I love being alone but no longer feel lonely
Posted on 12th May 2022 at 18:47
With this week being Mental Health Awareness week and the focus on loneliness, it really got me thinking about what loneliness means to me.
Does loneliness have to mean you are physically on your own, nobody to see or speak to? Or can you be surrounded by people, work, events seeming to have it all together and still feel that isolation inside?
I think it’s easy for me to conclude that both are possible and something I have felt.
From time to time things aren’t always the way we want them to be, coping looks different for us all. Harbouring that sense of loss carries pain, sadness, an unsettled feeling. What are we to do to move through it?

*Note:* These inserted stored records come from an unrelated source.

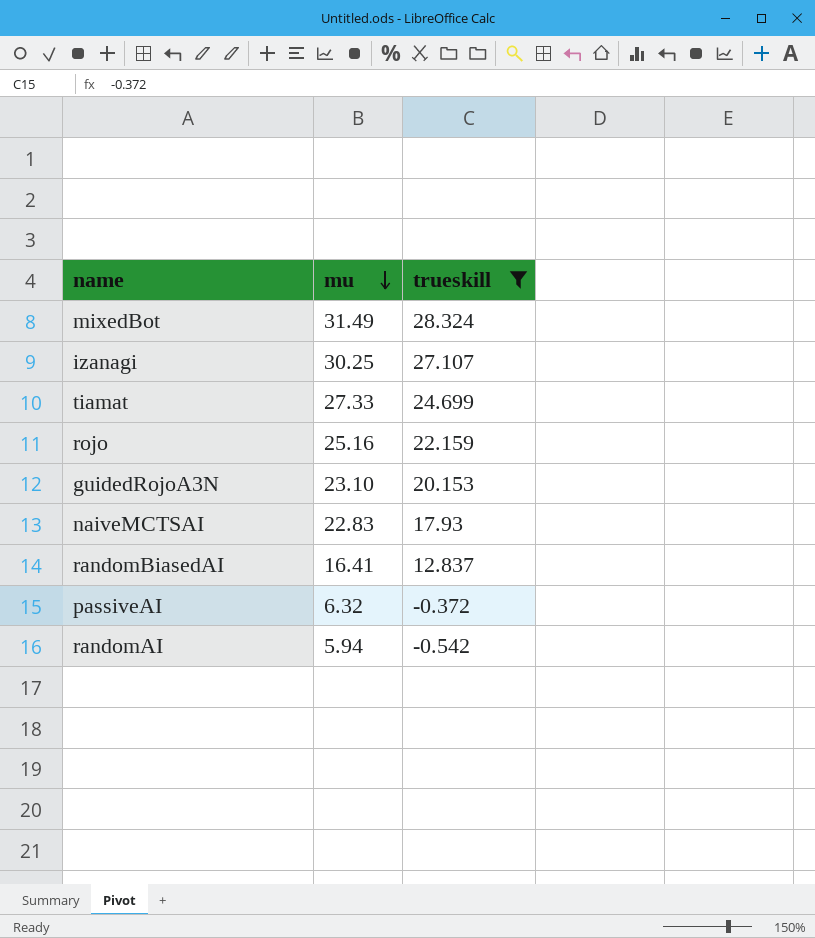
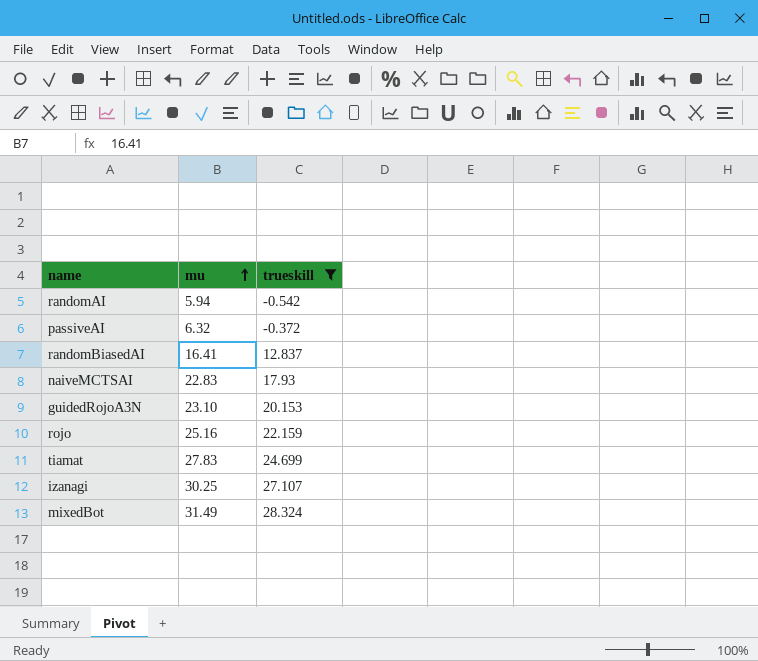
row order: mu descending -> mu ascending
tiamat | mu: 27.33 -> 27.83

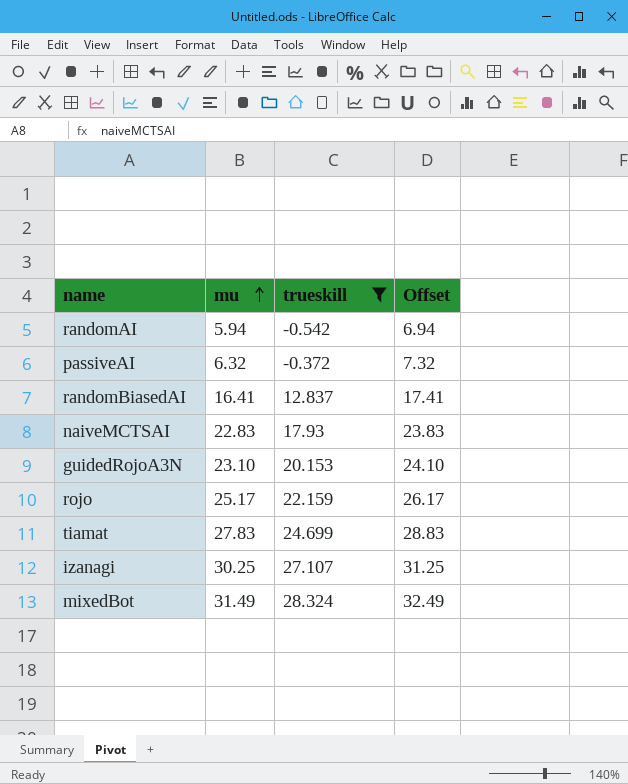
column Offset | formula: none -> [mu] + 1
rojo | mu: 25.16 -> 25.17

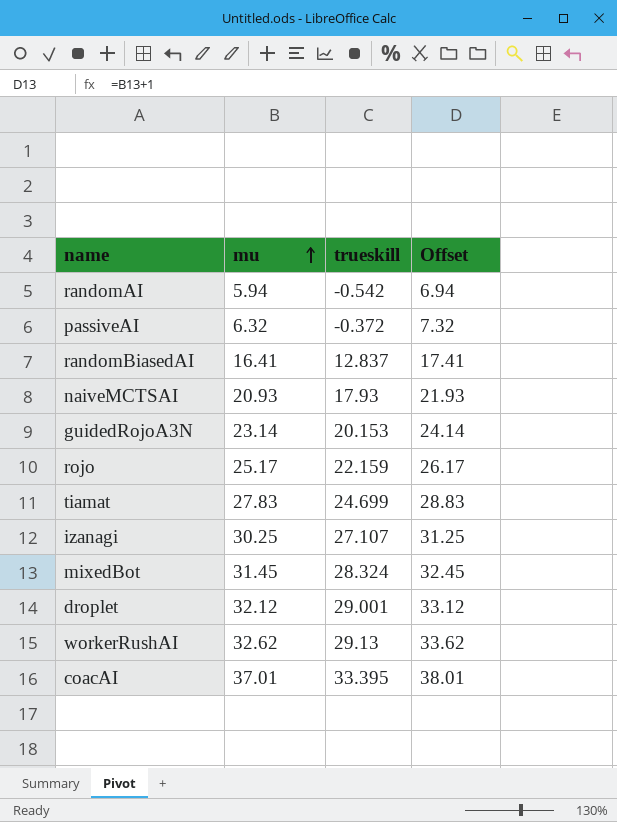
filter: trueskill <= 28.324 -> none
naiveMCTSAI | mu: 22.83 -> 20.93
naiveMCTSAI | Offset: 23.83 -> 21.93
guidedRojoA3N | mu: 23.10 -> 23.14
guidedRojoA3N | Offset: 24.10 -> 24.14
mixedBot | mu: 31.49 -> 31.45
mixedBot | Offset: 32.49 -> 32.45

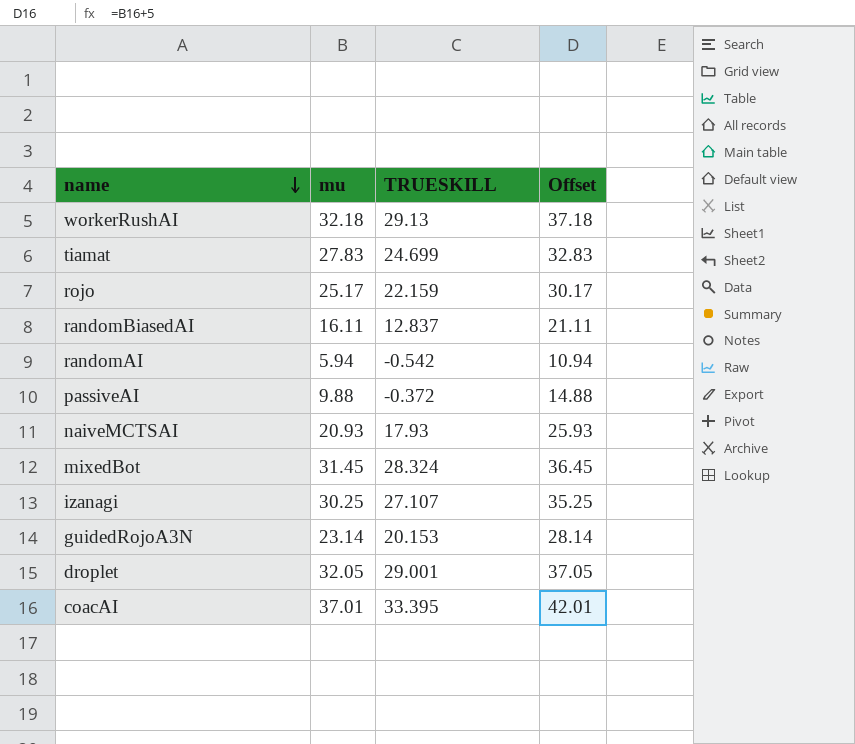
row order: mu ascending -> name descending
column name: trueskill -> TRUESKILL
column Offset | formula: [mu] + 1 -> [mu] + 5
workerRushAI | mu: 32.62 -> 32.18
randomBiasedAI | mu: 16.41 -> 16.11
passiveAI | mu: 6.32 -> 9.88
droplet | mu: 32.12 -> 32.05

Prior to practicing mindfulness and meditation when I felt lost, anxious or had a problem of any kind I would hide behind never ending lists of things to do. My way through looked a little like; digging a hole, burying the problem and running past it again and again at high speed, stamping it down a little further thinking it would go away.
Had I resolved anything? Did I feel better? Had the loneliness passed? No! I had just accumulated more pressure, piled on by myself - in turn allowing no space to process how I actually felt.
Living in my thoughts left little space. Crushing connection along the way and creating those lonely pockets inside.
Something I once read by Russell Brand really stuck with me; ‘Get out of the thoughts and in to the feelings.’ This is very good advice and a great place to go when you need a little clarity. Suppressing what’s going on doesn’t help.
It can be a huge challenge to face how we feel, a really tough road may lie ahead. But by taking that initial step and simply bringing awareness to our thoughts and feelings, it can help us move through.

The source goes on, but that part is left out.